■ TASK DIRECTIONS ■
Could you give the number of lines in the entries below that contain the word "balance"? Only the number is wanted.

((

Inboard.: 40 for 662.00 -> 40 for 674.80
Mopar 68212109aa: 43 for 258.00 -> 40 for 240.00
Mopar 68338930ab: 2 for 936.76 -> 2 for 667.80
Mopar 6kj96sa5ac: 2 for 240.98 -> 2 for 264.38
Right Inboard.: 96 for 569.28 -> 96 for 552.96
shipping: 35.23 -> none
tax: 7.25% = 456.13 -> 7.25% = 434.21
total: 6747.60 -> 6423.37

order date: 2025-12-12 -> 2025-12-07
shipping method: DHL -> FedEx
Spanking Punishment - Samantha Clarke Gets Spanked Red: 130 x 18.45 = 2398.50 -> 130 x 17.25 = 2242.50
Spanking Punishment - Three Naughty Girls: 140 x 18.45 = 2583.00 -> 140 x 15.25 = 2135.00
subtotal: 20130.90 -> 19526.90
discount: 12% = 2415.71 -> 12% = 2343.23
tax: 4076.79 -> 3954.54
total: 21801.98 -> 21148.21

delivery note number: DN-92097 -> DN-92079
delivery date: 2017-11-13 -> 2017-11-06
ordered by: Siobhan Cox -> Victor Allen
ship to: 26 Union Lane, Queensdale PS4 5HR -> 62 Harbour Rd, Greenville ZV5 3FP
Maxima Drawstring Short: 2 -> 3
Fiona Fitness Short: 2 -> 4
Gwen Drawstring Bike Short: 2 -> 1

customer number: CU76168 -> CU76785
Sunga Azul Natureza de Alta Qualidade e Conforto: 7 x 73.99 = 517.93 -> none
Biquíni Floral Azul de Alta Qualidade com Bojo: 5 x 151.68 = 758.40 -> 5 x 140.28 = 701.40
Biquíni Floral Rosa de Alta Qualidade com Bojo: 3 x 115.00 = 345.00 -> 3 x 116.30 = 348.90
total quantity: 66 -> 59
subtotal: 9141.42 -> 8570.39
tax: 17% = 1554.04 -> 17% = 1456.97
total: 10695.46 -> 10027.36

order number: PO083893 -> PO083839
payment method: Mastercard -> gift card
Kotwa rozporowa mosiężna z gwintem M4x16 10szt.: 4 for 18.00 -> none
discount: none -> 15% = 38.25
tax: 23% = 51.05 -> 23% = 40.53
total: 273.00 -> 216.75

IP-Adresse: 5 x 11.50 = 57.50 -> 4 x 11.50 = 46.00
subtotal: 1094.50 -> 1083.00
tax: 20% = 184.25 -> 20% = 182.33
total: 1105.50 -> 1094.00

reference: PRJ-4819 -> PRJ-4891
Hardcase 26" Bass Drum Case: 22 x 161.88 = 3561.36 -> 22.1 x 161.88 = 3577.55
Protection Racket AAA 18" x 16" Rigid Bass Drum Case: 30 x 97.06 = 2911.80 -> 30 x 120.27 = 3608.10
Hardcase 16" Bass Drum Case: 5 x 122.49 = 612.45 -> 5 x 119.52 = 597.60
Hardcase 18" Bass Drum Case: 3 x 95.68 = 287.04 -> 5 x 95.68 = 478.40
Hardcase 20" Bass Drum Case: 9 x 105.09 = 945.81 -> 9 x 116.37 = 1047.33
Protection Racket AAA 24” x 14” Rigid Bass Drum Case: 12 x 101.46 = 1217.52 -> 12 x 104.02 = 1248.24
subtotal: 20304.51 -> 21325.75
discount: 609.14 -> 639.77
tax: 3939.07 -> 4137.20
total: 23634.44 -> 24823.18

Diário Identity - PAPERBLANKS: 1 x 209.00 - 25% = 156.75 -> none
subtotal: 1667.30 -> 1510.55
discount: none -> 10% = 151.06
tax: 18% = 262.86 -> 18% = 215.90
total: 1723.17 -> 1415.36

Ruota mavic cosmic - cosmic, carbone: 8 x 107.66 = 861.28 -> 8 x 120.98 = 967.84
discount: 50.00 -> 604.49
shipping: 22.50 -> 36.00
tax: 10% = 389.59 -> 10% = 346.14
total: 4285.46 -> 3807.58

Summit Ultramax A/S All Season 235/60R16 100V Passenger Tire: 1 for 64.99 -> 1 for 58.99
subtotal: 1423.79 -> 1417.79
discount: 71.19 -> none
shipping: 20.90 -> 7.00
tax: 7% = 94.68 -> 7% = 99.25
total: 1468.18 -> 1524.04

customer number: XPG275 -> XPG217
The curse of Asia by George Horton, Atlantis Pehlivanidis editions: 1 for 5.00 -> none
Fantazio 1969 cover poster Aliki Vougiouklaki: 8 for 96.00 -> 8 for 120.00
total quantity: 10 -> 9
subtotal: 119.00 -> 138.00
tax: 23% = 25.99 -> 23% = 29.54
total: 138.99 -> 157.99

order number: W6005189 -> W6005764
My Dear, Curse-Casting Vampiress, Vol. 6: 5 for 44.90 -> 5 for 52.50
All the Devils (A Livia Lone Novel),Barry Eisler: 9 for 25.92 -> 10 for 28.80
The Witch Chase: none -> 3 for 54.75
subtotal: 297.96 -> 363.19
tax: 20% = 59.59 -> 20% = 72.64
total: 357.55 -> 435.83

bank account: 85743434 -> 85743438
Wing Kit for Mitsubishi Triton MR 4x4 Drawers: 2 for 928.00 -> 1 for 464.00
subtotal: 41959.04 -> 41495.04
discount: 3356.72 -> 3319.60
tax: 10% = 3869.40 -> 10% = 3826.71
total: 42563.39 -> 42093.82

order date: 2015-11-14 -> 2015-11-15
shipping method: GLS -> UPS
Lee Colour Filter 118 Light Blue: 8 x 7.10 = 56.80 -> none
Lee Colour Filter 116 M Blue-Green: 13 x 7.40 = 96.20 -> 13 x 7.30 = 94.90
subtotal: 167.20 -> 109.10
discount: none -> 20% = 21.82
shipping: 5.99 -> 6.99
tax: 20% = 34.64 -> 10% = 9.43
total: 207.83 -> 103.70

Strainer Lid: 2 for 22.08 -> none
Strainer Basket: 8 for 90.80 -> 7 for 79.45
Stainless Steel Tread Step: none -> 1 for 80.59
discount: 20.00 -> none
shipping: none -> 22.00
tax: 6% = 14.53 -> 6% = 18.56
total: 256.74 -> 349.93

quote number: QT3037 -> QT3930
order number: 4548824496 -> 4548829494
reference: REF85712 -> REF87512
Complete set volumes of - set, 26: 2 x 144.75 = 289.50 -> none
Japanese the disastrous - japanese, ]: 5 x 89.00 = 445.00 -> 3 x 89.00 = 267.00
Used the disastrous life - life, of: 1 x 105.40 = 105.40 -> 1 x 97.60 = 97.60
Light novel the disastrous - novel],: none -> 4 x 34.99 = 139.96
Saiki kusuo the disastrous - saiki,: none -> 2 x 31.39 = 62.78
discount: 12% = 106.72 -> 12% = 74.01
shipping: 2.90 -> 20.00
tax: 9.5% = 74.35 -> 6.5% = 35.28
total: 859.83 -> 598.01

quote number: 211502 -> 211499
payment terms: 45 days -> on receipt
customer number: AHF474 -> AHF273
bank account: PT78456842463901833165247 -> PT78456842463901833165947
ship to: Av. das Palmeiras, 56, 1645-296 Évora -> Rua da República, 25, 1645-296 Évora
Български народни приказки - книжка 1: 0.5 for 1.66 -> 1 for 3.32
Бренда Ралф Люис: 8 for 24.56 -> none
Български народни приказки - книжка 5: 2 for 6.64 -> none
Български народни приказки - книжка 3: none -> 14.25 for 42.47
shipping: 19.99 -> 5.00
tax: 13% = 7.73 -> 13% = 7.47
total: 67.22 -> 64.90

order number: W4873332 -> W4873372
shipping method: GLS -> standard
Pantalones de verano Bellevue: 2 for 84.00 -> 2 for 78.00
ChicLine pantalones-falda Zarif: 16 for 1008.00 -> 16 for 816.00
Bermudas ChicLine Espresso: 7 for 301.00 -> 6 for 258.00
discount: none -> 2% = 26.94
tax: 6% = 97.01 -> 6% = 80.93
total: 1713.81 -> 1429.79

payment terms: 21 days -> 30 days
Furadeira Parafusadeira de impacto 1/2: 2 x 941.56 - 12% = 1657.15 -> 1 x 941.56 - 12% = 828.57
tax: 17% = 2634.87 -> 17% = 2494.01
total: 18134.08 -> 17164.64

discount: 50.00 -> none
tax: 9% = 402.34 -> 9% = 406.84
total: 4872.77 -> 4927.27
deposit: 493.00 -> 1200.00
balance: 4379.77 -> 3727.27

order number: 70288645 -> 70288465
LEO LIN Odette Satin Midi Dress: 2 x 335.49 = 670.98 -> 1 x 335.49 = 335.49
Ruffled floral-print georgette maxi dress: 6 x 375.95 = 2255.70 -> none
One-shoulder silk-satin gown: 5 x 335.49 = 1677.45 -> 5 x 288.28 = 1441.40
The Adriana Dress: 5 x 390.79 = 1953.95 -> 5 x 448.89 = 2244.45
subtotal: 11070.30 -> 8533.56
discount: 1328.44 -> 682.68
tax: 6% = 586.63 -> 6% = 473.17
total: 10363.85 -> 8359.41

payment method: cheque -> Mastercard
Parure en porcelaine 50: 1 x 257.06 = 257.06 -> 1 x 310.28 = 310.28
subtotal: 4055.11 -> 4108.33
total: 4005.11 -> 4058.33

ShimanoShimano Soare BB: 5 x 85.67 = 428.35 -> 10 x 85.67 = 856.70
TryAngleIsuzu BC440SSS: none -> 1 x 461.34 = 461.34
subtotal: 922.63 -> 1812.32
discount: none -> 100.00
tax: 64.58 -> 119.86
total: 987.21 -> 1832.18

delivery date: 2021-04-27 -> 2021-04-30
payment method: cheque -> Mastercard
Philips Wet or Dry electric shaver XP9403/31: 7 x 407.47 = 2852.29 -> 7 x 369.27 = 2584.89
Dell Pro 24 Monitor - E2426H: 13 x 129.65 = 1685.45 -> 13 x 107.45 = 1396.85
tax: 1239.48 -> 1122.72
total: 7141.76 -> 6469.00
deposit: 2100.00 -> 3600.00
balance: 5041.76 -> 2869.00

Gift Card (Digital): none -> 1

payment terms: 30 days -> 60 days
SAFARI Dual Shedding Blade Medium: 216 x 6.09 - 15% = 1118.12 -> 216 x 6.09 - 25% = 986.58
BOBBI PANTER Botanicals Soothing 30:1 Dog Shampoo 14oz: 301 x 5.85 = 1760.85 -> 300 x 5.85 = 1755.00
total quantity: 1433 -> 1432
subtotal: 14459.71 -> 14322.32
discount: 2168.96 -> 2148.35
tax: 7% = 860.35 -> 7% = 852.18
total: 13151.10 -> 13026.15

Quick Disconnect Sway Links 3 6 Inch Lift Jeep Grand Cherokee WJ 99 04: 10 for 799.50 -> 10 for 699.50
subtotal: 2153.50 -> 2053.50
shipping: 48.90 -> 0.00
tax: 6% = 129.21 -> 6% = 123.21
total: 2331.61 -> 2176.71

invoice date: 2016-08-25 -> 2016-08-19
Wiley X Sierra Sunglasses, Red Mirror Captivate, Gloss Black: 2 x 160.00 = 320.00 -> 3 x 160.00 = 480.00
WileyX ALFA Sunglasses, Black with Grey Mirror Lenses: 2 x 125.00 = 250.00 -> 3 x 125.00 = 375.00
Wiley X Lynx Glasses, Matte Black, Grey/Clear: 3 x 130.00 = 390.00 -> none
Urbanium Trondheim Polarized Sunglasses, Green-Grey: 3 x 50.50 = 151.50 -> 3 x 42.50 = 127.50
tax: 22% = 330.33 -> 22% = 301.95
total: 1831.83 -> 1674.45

))

■ SOLUTION TO THIS EXERCISE ■
2